### What the task asks
Say how many lines in the entries hold the word "where", and reply with that number only.

### Extracted entries

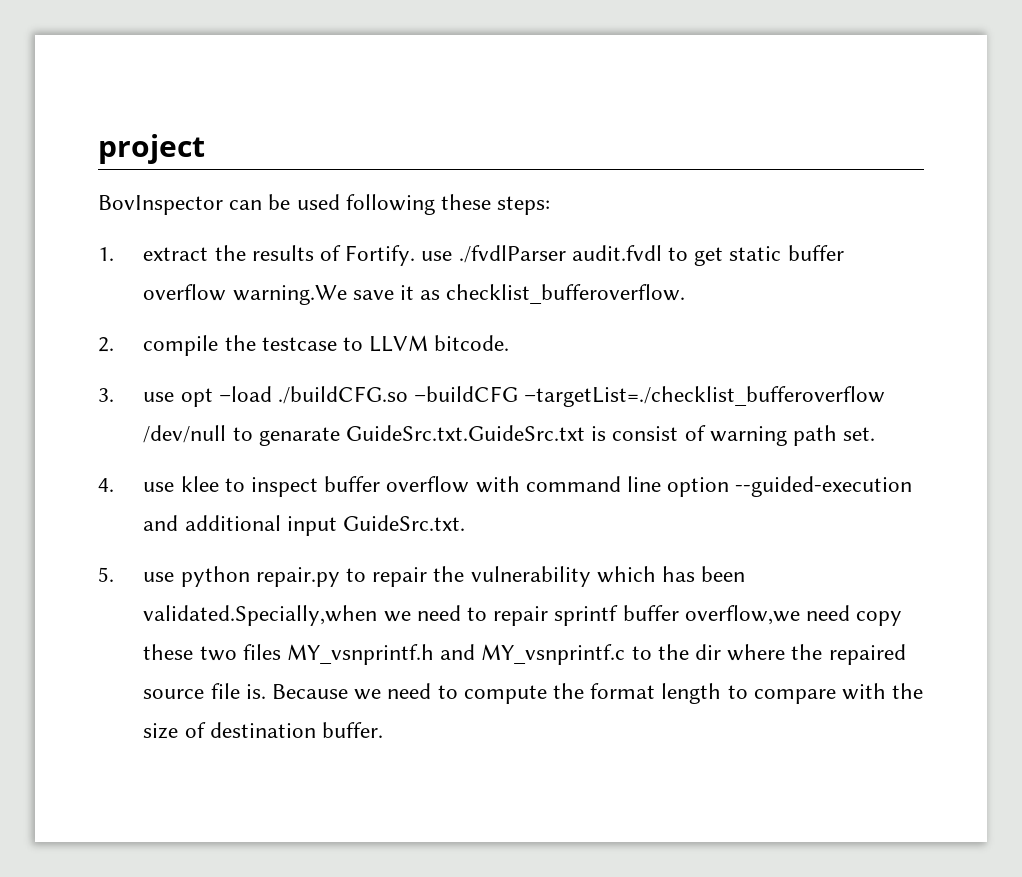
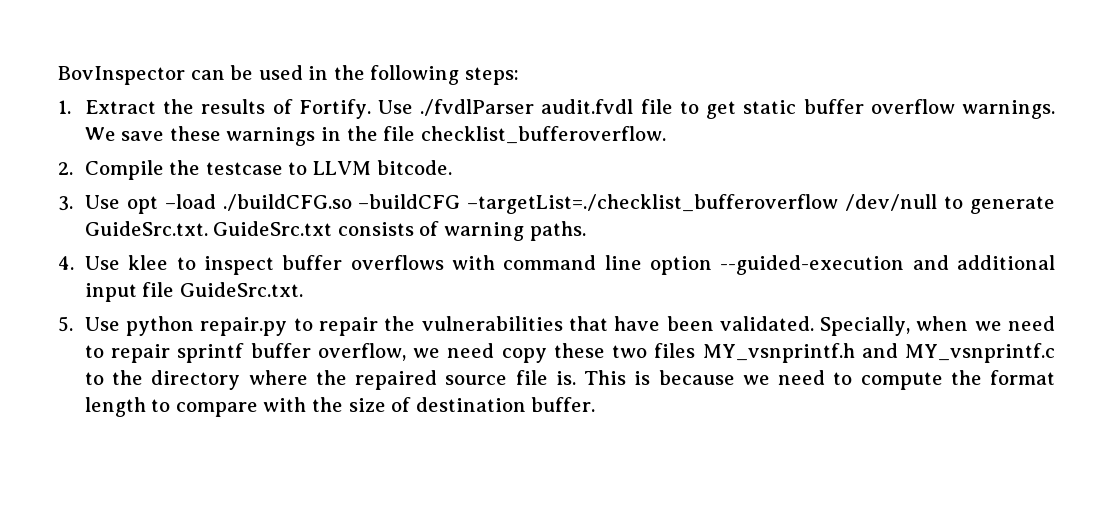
- project
- BovInspector can be used following these steps:
+ BovInspector can be used in the following steps:
- 1. extract the results of Fortify. use ./fvdlParser audit.fvdl to get static buffer overflow warning.We save it as checklist_bufferoverflow.
+ 1. Extract the results of Fortify. Use ./fvdlParser audit.fvdl file to get static buffer overflow warnings. We save these warnings in the file checklist_bufferoverflow.
- 2. compile the testcase to LLVM bitcode.
+ 2. Compile the testcase to LLVM bitcode.
- 3. use opt –load ./buildCFG.so –buildCFG –targetList=./checklist_bufferoverflow /dev/null to genarate GuideSrc.txt.GuideSrc.txt is consist of warning path set.
+ 3. Use opt –load ./buildCFG.so –buildCFG –targetList=./checklist_bufferoverflow /dev/null to generate GuideSrc.txt. GuideSrc.txt consists of warning paths.
- 4. use klee to inspect buffer overflow with command line option --guided-execution and additional input GuideSrc.txt.
+ 4. Use klee to inspect buffer overflows with command line option --guided-execution and additional input file GuideSrc.txt.
- 5. use python repair.py to repair the vulnerability which has been validated.Specially,when we need to repair sprintf buffer overflow,we need copy these two files MY_vsnprintf.h and MY_vsnprintf.c to the dir where the repaired source file is.
+ 5. Use python repair.py to repair the vulnerabilities that have been validated. Specially, when we need to repair sprintf buffer overflow, we need copy these two files MY_vsnprintf.h and MY_vsnprintf.c to the directory where the repaired source file is.
- Because we need to compute the format length to compare with the size of destination buffer.
+ This is because we need to compute the format length to compare with the size of destination buffer.

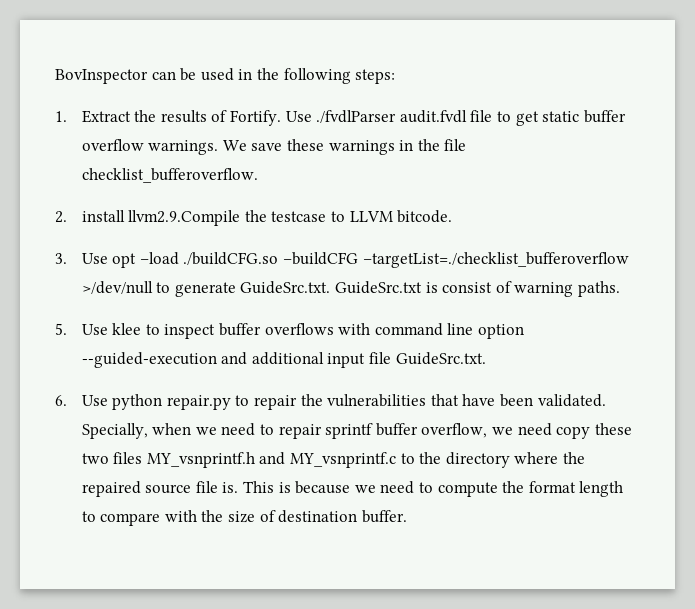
- 2. Compile the testcase to LLVM bitcode.
+ 2. install llvm2.9.Compile the testcase to LLVM bitcode.
- 3. Use opt –load ./buildCFG.so –buildCFG –targetList=./checklist_bufferoverflow /dev/null to generate GuideSrc.txt. GuideSrc.txt consists of warning paths.
+ 3. Use opt –load ./buildCFG.so –buildCFG –targetList=./checklist_bufferoverflow >/dev/null to generate GuideSrc.txt. GuideSrc.txt is consist of warning paths.
- 4. Use klee to inspect buffer overflows with command line option --guided-execution and additional input file GuideSrc.txt.
+ 5. Use klee to inspect buffer overflows with command line option --guided-execution and additional input file GuideSrc.txt.
- 5. Use python repair.py to repair the vulnerabilities that have been validated.
+ 6. Use python repair.py to repair the vulnerabilities that have been validated.

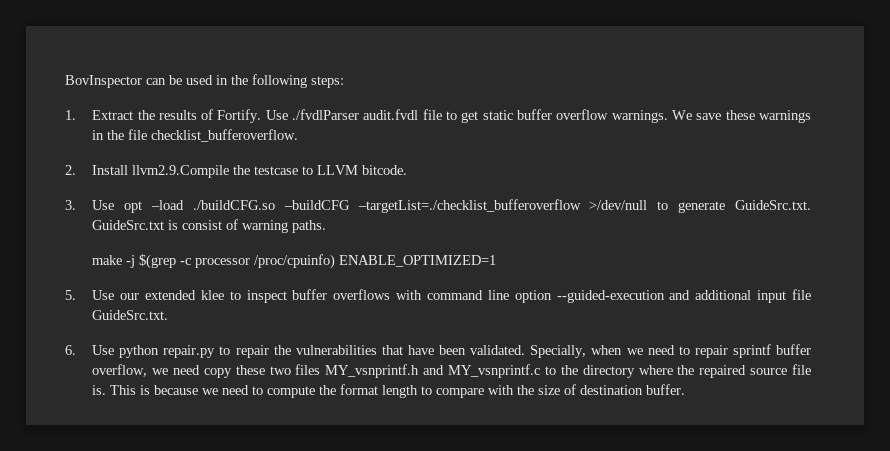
- 2. install llvm2.9.Compile the testcase to LLVM bitcode.
+ 2. Install llvm2.9.Compile the testcase to LLVM bitcode.
+ make -j $(grep -c processor /proc/cpuinfo) ENABLE_OPTIMIZED=1
- 5. Use klee to inspect buffer overflows with command line option --guided-execution and additional input file GuideSrc.txt.
+ 5. Use our extended klee to inspect buffer overflows with command line option --guided-execution and additional input file GuideSrc.txt.

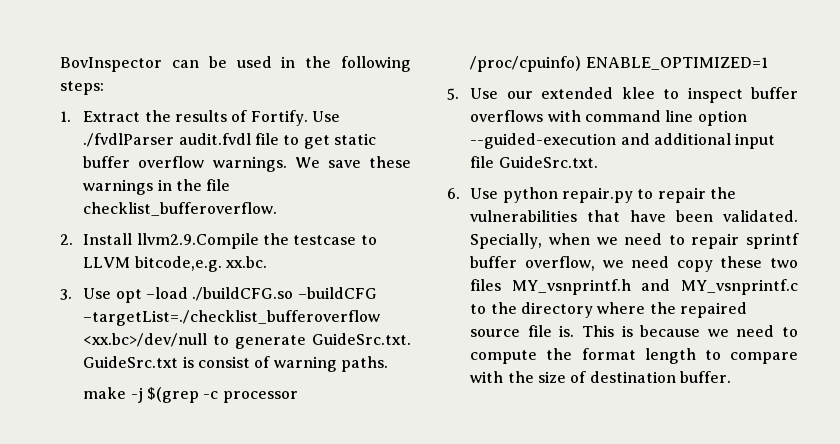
- 2. Install llvm2.9.Compile the testcase to LLVM bitcode.
+ 2. Install llvm2.9.Compile the testcase to LLVM bitcode,e.g. xx.bc.
- 3. Use opt –load ./buildCFG.so –buildCFG –targetList=./checklist_bufferoverflow >/dev/null to generate GuideSrc.txt. GuideSrc.txt is consist of warning paths.
+ 3. Use opt –load ./buildCFG.so –buildCFG –targetList=./checklist_bufferoverflow <xx.bc>/dev/null to generate GuideSrc.txt. GuideSrc.txt is consist of warning paths.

### Written solution
2